PROVIDED RECORDS -
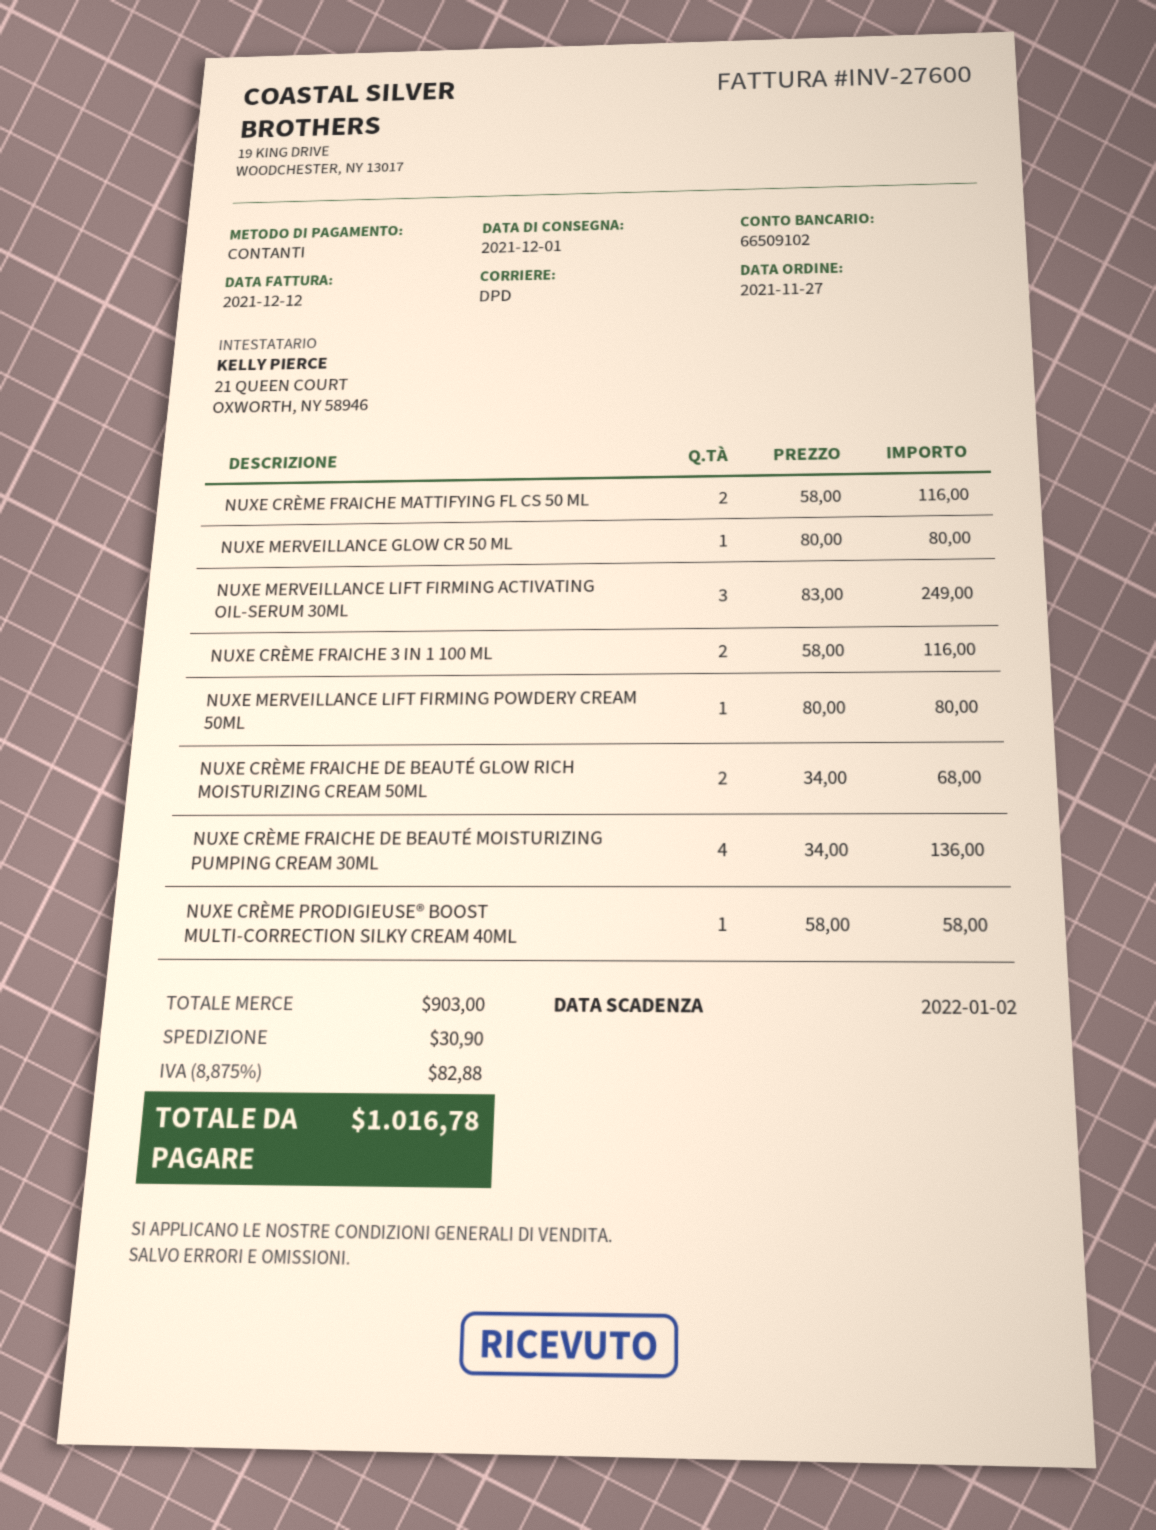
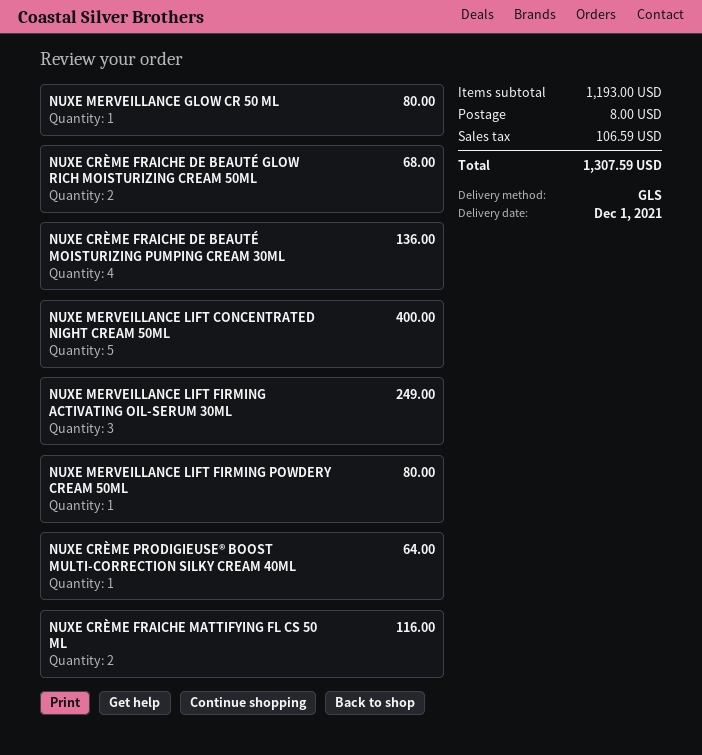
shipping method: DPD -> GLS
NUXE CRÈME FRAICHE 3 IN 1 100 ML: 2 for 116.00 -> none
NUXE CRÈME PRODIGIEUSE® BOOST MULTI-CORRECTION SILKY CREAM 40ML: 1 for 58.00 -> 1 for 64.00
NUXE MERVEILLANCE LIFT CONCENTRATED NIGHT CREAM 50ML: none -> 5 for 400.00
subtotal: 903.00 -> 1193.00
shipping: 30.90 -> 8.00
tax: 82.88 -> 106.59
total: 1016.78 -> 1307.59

EXERCISE DESCRIPTION - Go through the data above and copy each line that holds the word "none".

RESULT OF THE EXERCISE -
NUXE CRÈME FRAICHE 3 IN 1 100 ML: 2 for 116.00 -> none
NUXE MERVEILLANCE LIFT CONCENTRATED NIGHT CREAM 50ML: none -> 5 for 400.00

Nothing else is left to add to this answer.